Gains in megacap stocks in premarket trading kept the Nasdaq futures higher, while those tied to the S&P 500 remained subdued.

Wall Street managed to eke out some gains on Wednesday as all three indexes oscillated between modest gains and losses throughout the session, but finished higher for the day. All the indexes are on course for monthly, quarterly, and annual gains.

Focus will now be on the S&P 500. A closing above the January record close of 4796.56 would confirm the bellwether index entered a bull market after it hit the bear market closing trough in October 2022.

Traders will be closely monitoring the weekly jobless claims due at 8:30 a.m. ET as it is the last catalyst to influence the direction of markets before the end of 2023.
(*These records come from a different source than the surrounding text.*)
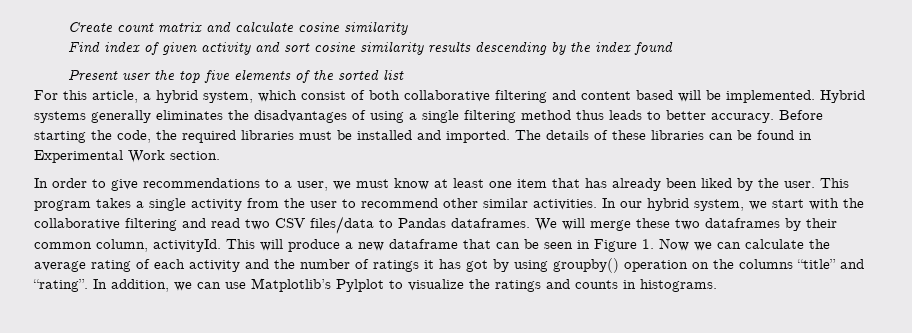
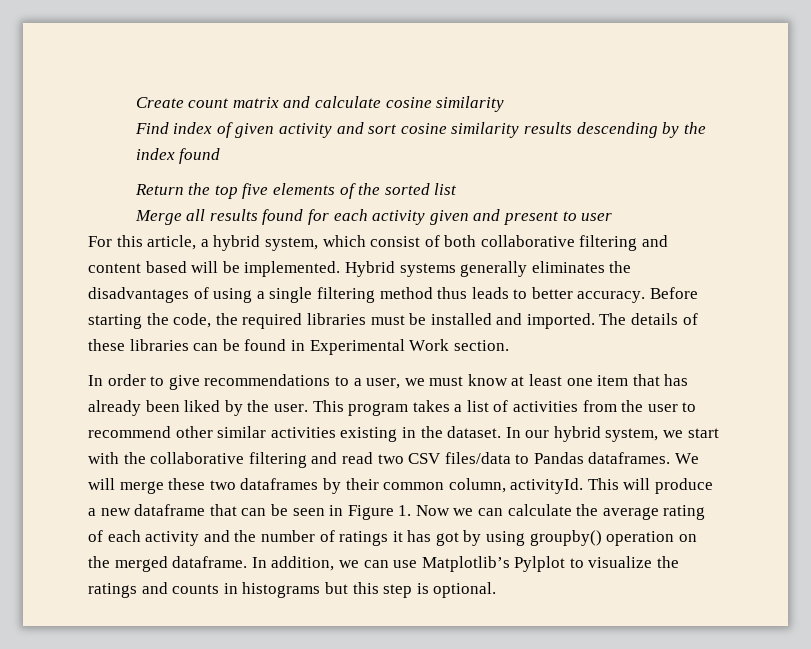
- Present user the top five elements of the sorted list
+ Return the top five elements of the sorted list
+ Merge all results found for each activity given and present to user
- This program takes a single activity from the user to recommend other similar activities.
+ This program takes a list of activities from the user to recommend other similar activities existing in the dataset.
- This will produce a new dataframe that can be seen in Figure 1. Now we can calculate the average rating of each activity and the number of ratings it has got by using groupby() operation on the columns “title” and “rating”.
+ This will produce a new dataframe that can be seen in Figure 1. Now we can calculate the average rating of each activity and the number of ratings it has got by using groupby() operation on the merged dataframe.
- In addition, we can use Matplotlib’s Pylplot to visualize the ratings and counts in histograms.
+ In addition, we can use Matplotlib’s Pylplot to visualize the ratings and counts in histograms but this step is optional.

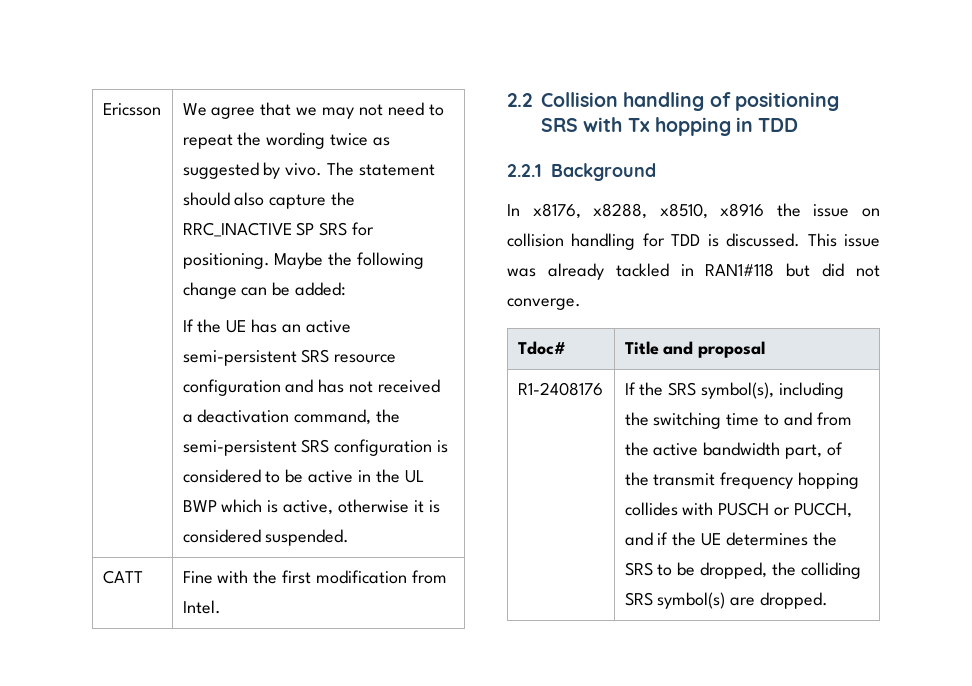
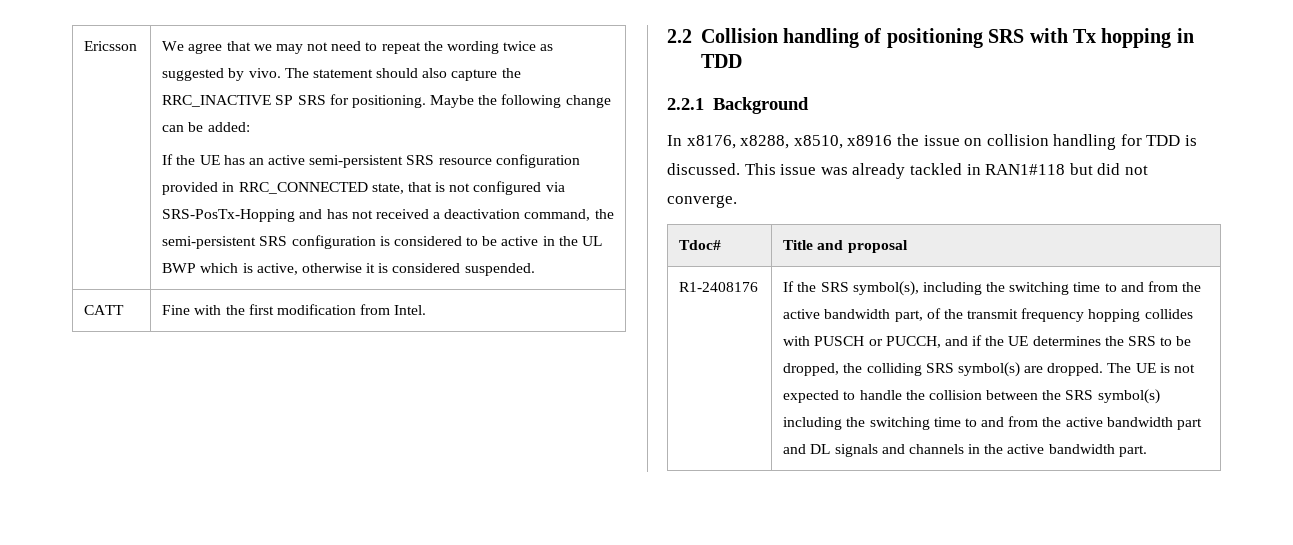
- If the UE has an active semi-persistent SRS resource configuration and has not received a deactivation command, the semi-persistent SRS configuration is considered to be active in the UL BWP which is active, otherwise it is considered suspended.
+ If the UE has an active semi-persistent SRS resource configuration provided in RRC_CONNECTED state, that is not configured via SRS-PosTx-Hopping and has not received a deactivation command, the semi-persistent SRS configuration is considered to be active in the UL BWP which is active, otherwise it is considered suspended.
+ The UE is not expected to handle the collision between the SRS symbol(s) including the switching time to and from the active bandwidth part and DL signals and channels in the active bandwidth part.

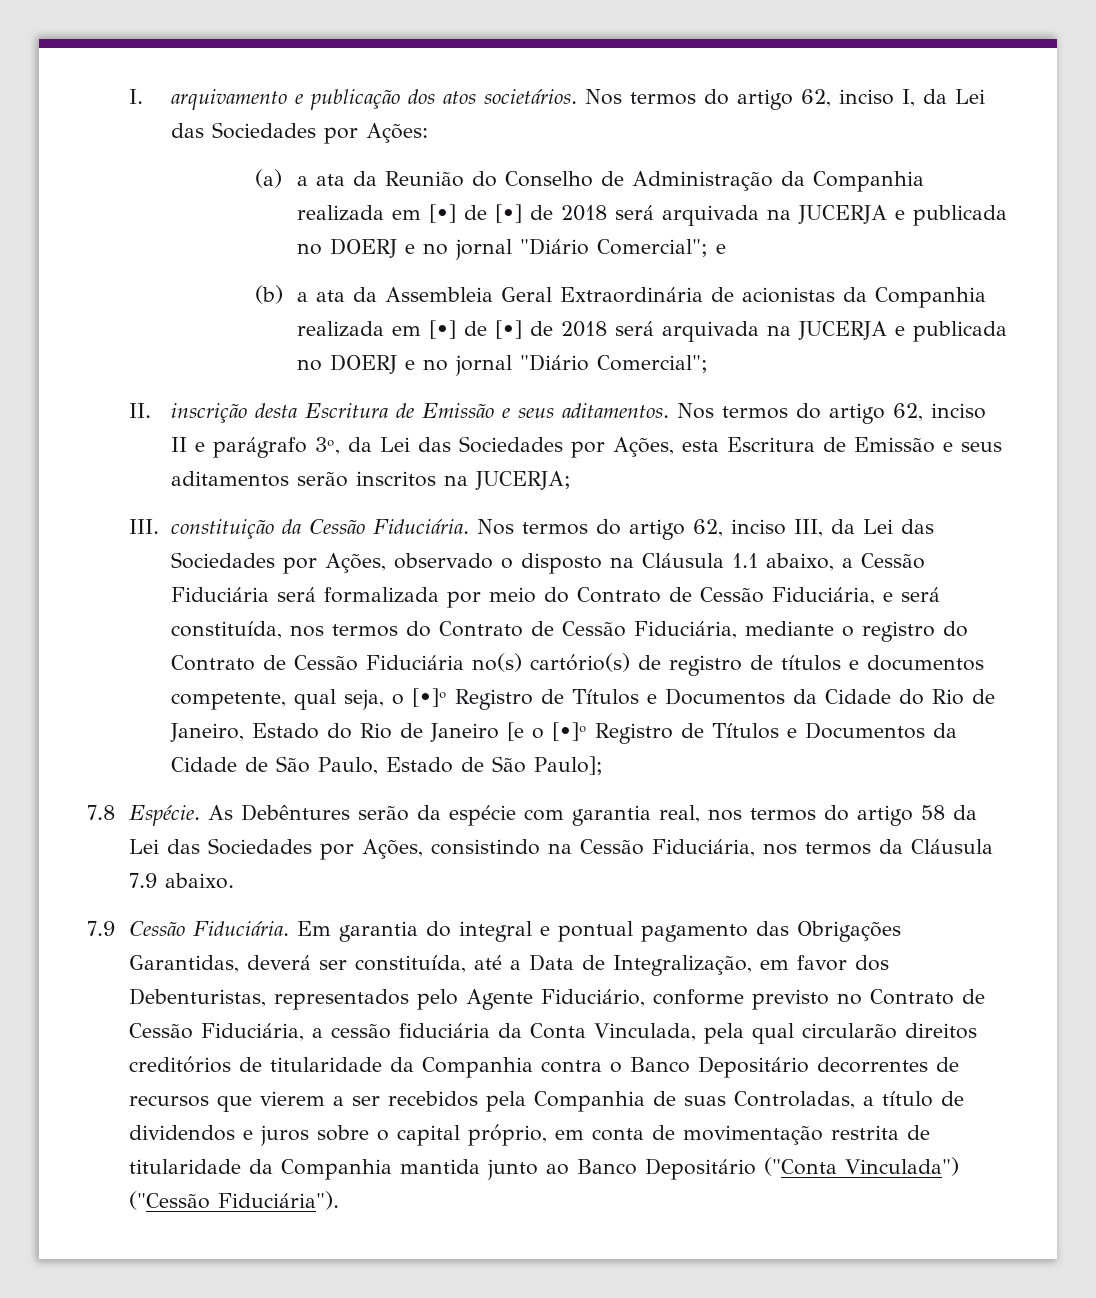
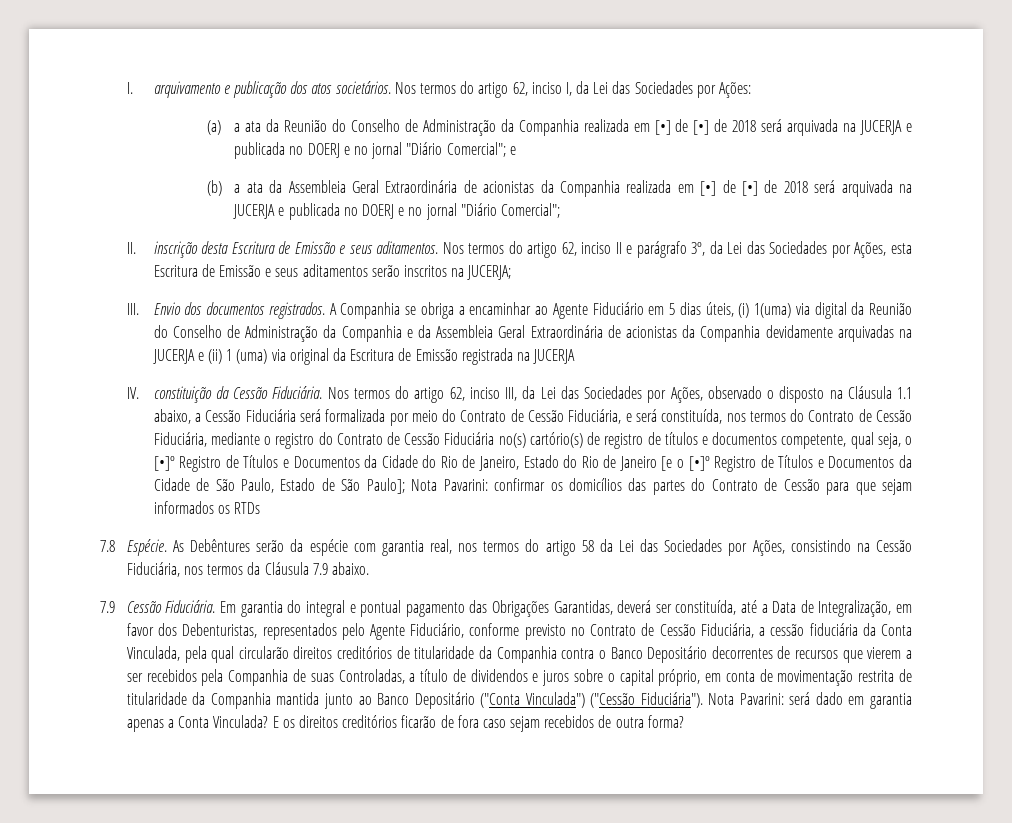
- III. constituição da Cessão Fiduciária.
+ III. Envio dos documentos registrados. A Companhia se obriga a encaminhar ao Agente Fiduciário em 5 dias úteis, (i) 1(uma) via digital da Reunião do Conselho de Administração da Companhia e da Assembleia Geral Extraordinária de acionistas da Companhia devidamente arquivadas na JUCERJA e (ii) 1 (uma) via original da Escritura de Emissão registrada na JUCERJA
+ IV. constituição da Cessão Fiduciária.
+ Nota Pavarini: confirmar os domicílios das partes do Contrato de Cessão para que sejam informados os RTDs
+ Nota Pavarini: será dado em garantia apenas a Conta Vinculada? E os direitos creditórios ficarão de fora caso sejam recebidos de outra forma?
Optimism around early rate cuts with a possible soft landing for the American economy next year, and the artificial intelligence frenzy powered a rally in U.S. stocks in 2023, but fears of the economy slowing more sharply still persist as the full effect of higher borrowing costs filters through.

“Goldilocks is being counted on to make an appearance next year, with inflation cooling but the US economy staying warm enough, though there is still a risk that the bears return to prowl again,” said Susannah Streeter, head of money and markets, Hargreaves Lansdown.

Money markets have priced in an 86% probability that policymakers will reduce the Fed funds target rate by at least 25 basis points at the conclusion of their March policy meeting, according to CME’s FedWatch tool.

At 6:13 a.m. ET, Dow e-minis were down 49 points, or 0.13%, S&P 500 e-minis were up 0.75 points, or 0.02%, and Nasdaq 100 e-minis were up 37.75 points, or 0.22%.

Among individual stocks, U.S.-listed shares of Chinese companies rose in premarket trading as China’s blue-chip stocks staged their biggest jump in five months on Thursday on strong foreign inflows.

Shares of Alibaba (NYSE:BABA) Holdings, PDD Holdings and JD (NASDAQ:JD).Com Inc advanced between 1.4% and 3.7%.